■ **Assignment**
Two lines mark the range in the entries below: the one holding "GONNA MIDI IN" and the one holding "delivery date: 2015-09-22 -> 2015-09-28". Set down those two and all lines between them, exactly.

■ **Data records**
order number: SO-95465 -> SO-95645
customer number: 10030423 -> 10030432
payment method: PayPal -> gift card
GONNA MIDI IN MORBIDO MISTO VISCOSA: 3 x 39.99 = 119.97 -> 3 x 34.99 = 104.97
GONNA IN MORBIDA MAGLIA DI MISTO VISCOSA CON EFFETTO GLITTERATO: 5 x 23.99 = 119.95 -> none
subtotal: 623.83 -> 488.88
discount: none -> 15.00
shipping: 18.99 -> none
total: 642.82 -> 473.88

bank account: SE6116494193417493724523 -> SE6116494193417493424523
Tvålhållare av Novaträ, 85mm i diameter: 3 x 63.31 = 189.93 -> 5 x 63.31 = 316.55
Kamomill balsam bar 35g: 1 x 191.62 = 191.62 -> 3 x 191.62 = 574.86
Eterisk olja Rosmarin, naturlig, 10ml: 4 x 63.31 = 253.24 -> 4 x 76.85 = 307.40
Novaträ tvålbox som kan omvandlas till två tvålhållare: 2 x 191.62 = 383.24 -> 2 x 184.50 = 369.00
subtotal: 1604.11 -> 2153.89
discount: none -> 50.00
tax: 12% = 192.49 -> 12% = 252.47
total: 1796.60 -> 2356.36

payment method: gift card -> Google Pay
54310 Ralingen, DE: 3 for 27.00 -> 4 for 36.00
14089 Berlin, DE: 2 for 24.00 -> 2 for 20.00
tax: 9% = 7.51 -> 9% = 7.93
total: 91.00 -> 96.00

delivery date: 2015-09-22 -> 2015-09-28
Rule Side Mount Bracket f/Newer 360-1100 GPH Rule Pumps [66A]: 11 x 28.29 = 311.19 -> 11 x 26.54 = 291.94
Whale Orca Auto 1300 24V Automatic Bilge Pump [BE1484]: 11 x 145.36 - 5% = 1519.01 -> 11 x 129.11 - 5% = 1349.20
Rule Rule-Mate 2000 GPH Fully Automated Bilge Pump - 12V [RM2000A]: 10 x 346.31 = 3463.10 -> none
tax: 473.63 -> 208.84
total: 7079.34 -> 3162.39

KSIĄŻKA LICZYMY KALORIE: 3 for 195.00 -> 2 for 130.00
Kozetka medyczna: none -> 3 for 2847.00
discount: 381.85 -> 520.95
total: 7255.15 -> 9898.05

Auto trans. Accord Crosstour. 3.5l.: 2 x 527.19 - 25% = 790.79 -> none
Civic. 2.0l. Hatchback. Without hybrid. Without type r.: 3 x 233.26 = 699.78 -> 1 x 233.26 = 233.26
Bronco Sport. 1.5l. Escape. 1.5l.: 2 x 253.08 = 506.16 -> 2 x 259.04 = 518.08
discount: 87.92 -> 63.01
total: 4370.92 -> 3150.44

■ **Task output**
GONNA MIDI IN MORBIDO MISTO VISCOSA: 3 x 39.99 = 119.97 -> 3 x 34.99 = 104.97
GONNA IN MORBIDA MAGLIA DI MISTO VISCOSA CON EFFETTO GLITTERATO: 5 x 23.99 = 119.95 -> none
subtotal: 623.83 -> 488.88
discount: none -> 15.00
shipping: 18.99 -> none
total: 642.82 -> 473.88

bank account: SE6116494193417493724523 -> SE6116494193417493424523
Tvålhållare av Novaträ, 85mm i diameter: 3 x 63.31 = 189.93 -> 5 x 63.31 = 316.55
Kamomill balsam bar 35g: 1 x 191.62 = 191.62 -> 3 x 191.62 = 574.86
Eterisk olja Rosmarin, naturlig, 10ml: 4 x 63.31 = 253.24 -> 4 x 76.85 = 307.40
Novaträ tvålbox som kan omvandlas till två tvålhållare: 2 x 191.62 = 383.24 -> 2 x 184.50 = 369.00
subtotal: 1604.11 -> 2153.89
discount: none -> 50.00
tax: 12% = 192.49 -> 12% = 252.47
total: 1796.60 -> 2356.36

payment method: gift card -> Google Pay
54310 Ralingen, DE: 3 for 27.00 -> 4 for 36.00
14089 Berlin, DE: 2 for 24.00 -> 2 for 20.00
tax: 9% = 7.51 -> 9% = 7.93
total: 91.00 -> 96.00

delivery date: 2015-09-22 -> 2015-09-28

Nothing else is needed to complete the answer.